Everyone loves a good underdog story. The ethanol industry knows this, so that's the image they're trying to paint for themselves in Washington. In a press release for their new campaign, representatives from ethanol trade association Growth Energy said, "We understand we're the little guy. We know we're the underdog. It's David versus Goliath. But the biofuels industry will no longer tolerate misleading information and nor should the American public." Big oil is ethanol's primary enemy in Washington, and they are taking a stand.
The campaign will consist of a series of TV ads and a website, all with the same message: "You're no dummy. Don't let the oil industry treat you like one." This campaign to improve their public image is a tandem effort with their attempts to grow their lobbying presence in Washington.
According to data from OpenSecrets.org, Growth Energy, which is comprised of 80 ethanol plants, as well as numerous other "associates" in the agricultural industry, spent $1.3 million in federal lobbying efforts during 2012, and so far this year has already spent $640,000.
Still, their spending level is nowhere near that of the oil industry. So far this year the American Petroleum Institute has spent $4.1 million in lobbying, and spent $7.3 million last year, making them the 57th largest contributor of lobbying dollars. Ethanol, on the other hand, comes in at the 360th spot.
In terms of lobbying dollars, it's clear that David doesn't have what it takes to defeat Goliath. Especially considering that last year Growth Energy's campaign PAC spent at least $36,300 more than it took in, while API sat comfortably on a cash base from the previous election cycle.

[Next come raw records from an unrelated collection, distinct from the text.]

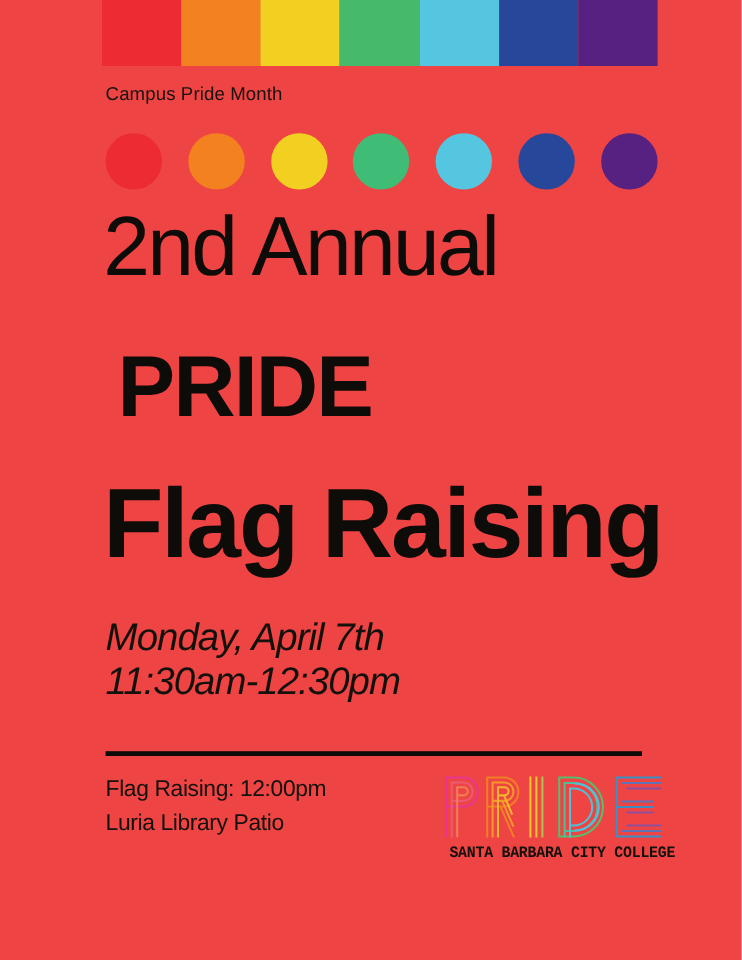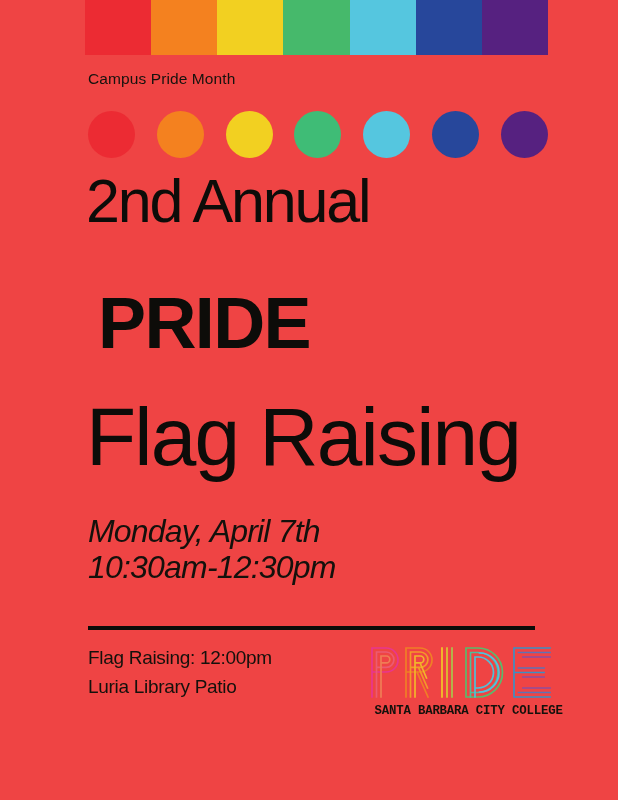--- a/index.html
+++ b/index.html
@@ -64,7 +64,7 @@
     position: absolute;
     left: 86px;
     top: 173px;
-    font-size: 61px;
+    font-size: 70px;
     line-height: 0.94;
     font-weight: 400;
     letter-spacing: -2.2px;

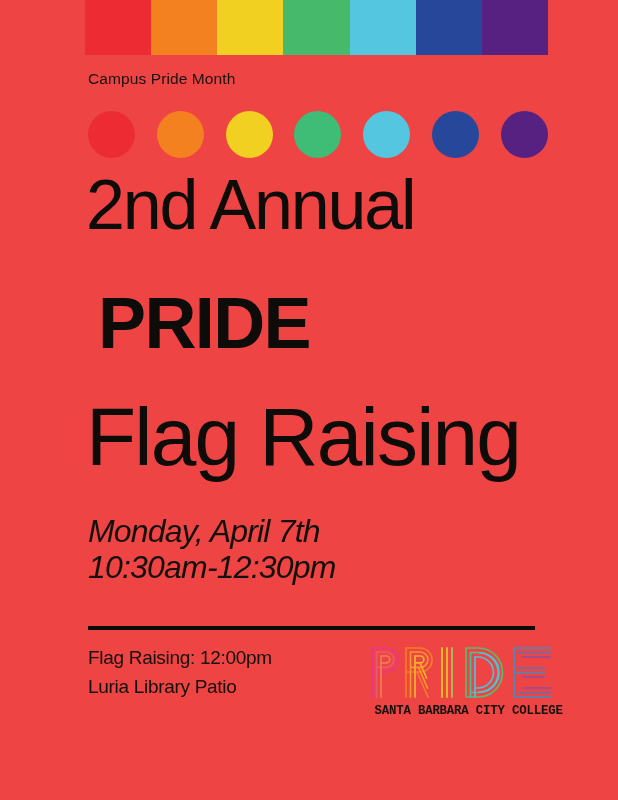--- a/index.html
+++ b/index.html
@@ -88,7 +88,7 @@
     top: 398px;
     font-size: 82px;
     line-height: 0.96;
-    font-weight: 400;
+    font-weight: 700;
     letter-spacing: -1.8px;
     color: #0D0C09;
     white-space: nowrap;

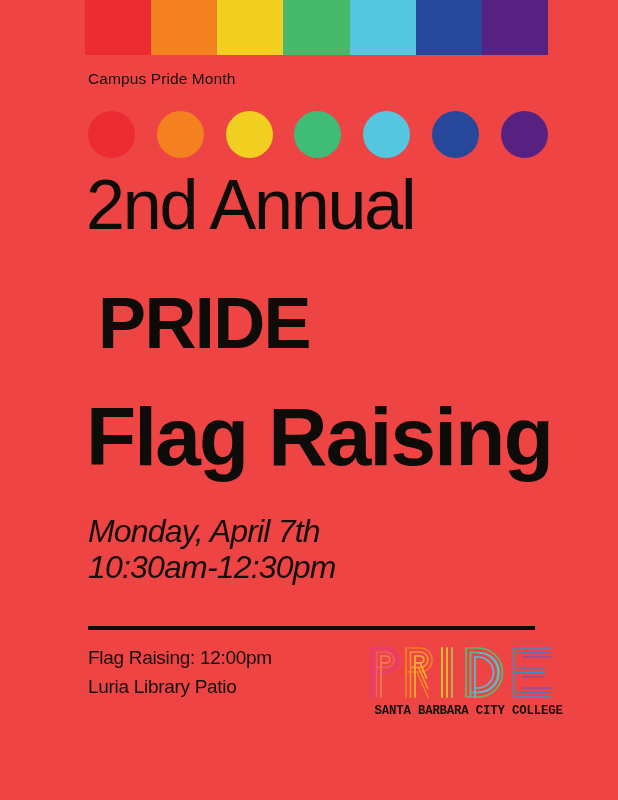--- a/index.html
+++ b/index.html
@@ -186,7 +186,7 @@
 
   <div class="subhead">
     <div>Monday, April 7th</div>
-    <div>10:30am-12:30pm</div>
+    <div>11:30am-12:30pm</div>
   </div>
 
   <div class="divider"></div>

It's also worth consideration that that the product that Growth Energy is trying to sell to lawmakers may not be a desirable one — at least not now. The initial enthusiasm for ethanol as a fuel alternative to gasoline has waned. In 2011, Congress ended the 6 billion per-year Volumetric Ethanol Excise Tax Credit (VEETC), which offered ethanol producers and blenders a 45-cent-per-gallon subsidy. In general, ethanol production has slowed in the past few years. In addition to the market trends, the data about ethanol suggests that it's not the panacea it has been made out to be. Because the majority of ethanol used in the United States comes from corn, it can put a tremendous strain on corn production nationwide. As of last year, 40% of the corn produced in the U.S. went to ethanol. This is a significant portion, especially in times of drought such as the one that happened in the summer of 2012. Such scarcity can drive up food prices.
Another one of ethanol's selling points, its lower cost relative to oil, may not live up to the hype either. When one takes into consideration all of the energy that is consumed in the process of making ethanol, it ends up being more expensive. Popular Mechanics cites Cornell Professor David Pimentel, who’s found that it costs nearly 1.3 gallons of oil to produce 1 gallon of ethanol.
This is not to say that ethanol production is entirely useless, or that it can't become a viable fuel alternative someday. For indeed, the ethanol industry has been a steady job creator so far, and if it can be produced in a better way, the sector will only grow. At present, however, the science, the market, and politics all indicate that the ethanol industry is in no position to overtake the oil industry anytime soon. It's true that alternative fuels need to be explored, and it's true that big oil could stand to loosen its grip on Washington. But ethanol won't be the underdog hero to save the day.